Iowa's plan centers on changing the distribution of health care subsidies and offering reinsurance to alleviate the financial burden on insurance companies from very high cost enrollees. Premium subsidies would convert to flat payments based on age and income, as opposed to a calculated percentage of each individual's health care plan. And insurance companies would be reimbursed by the state for covering expensive medical costs for the most in need customers.

Many states were looking to Iowa's health care reforms as a possible blueprint for their own improvements to the ACA. And state officials reported that they expected to have their plans approved by the Department of Health and Human Services, with whom they'd been in regular communication.

Then Trump made a phone call Seema Verna, the current head of the Centers for Medicare and Medicaid Services, and told her to deny Iowa's application waiver, The Guardian reported. It's an "unusual" move, according to Eliot Fishaman, who oversaw the CMS under President Obama, the agency in charge of approving or denying waiver requests that would allow states like Iowa to implement their reform ideas.

For the POTUS to involve himself in state reform efforts with his own unsolicited opinion is not typical, nor was it anticipated.

Iowa's plan is not universally popular, with many of the most vocal opposition coming from groups questioning its coverage for low-income Iowans. The National Alliance on Mental Illness voiced concern over the elimination of a cost-sharing mechanism that could significantly raise premiums for economically less advantaged enrollees. And the American Cancer Society Cancer Action Network advised Iowa to scale back its waiver reform to strictly reinsurance, stating the current plan "would likely result in decreased access to care for many Iowans.”

But these concerns are almost certainly not behind Trump's reported efforts to shut down Iowa's ACA reform. That motivation, critics say, appears to be a desire to see the ACA fail.
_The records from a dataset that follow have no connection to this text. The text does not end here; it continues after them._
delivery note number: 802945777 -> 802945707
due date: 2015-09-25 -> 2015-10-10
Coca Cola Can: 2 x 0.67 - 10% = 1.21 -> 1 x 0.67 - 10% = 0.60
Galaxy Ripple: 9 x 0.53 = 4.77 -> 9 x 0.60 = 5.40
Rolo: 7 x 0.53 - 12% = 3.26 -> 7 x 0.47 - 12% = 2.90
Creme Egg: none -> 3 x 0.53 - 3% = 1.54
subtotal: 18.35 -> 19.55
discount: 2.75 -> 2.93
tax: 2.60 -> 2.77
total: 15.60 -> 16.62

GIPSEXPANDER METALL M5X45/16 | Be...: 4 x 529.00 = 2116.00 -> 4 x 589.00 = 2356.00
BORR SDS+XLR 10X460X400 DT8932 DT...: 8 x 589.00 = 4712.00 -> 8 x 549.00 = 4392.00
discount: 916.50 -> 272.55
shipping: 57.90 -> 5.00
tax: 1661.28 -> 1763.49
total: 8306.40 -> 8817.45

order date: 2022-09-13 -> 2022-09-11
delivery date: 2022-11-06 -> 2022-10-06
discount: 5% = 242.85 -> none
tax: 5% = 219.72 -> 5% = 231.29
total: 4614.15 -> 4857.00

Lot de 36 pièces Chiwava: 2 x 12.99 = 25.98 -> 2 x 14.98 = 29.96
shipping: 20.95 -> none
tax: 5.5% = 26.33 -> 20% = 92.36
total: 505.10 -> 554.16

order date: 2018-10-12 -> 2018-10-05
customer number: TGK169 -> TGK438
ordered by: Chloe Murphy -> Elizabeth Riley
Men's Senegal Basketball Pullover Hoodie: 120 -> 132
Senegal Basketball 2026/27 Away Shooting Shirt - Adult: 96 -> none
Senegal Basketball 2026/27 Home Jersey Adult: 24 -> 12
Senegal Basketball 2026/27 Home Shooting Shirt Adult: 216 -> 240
On that front, the Health and Human Services advertising budget was cut by 90 percent. Other grass roots organizations that received federal funding to help enroll Americans in the ACA were warned their grants could be cut by up to 92 percent. For example, Enroll Michigan saw its grant drop from $1.2 million to $129,899, a cut so drastic that the group's executive director, Dizzy Warren, wondered if they might have to shut down altogether. Other groups have had similarly enormous budget cuts.

With a rejection of a state plan crafted by his own party, and huge budget cuts to organizations that oversee ACA enrollment efforts, Trump seems to be resisting anything that might help the health insurance marketplace succeed.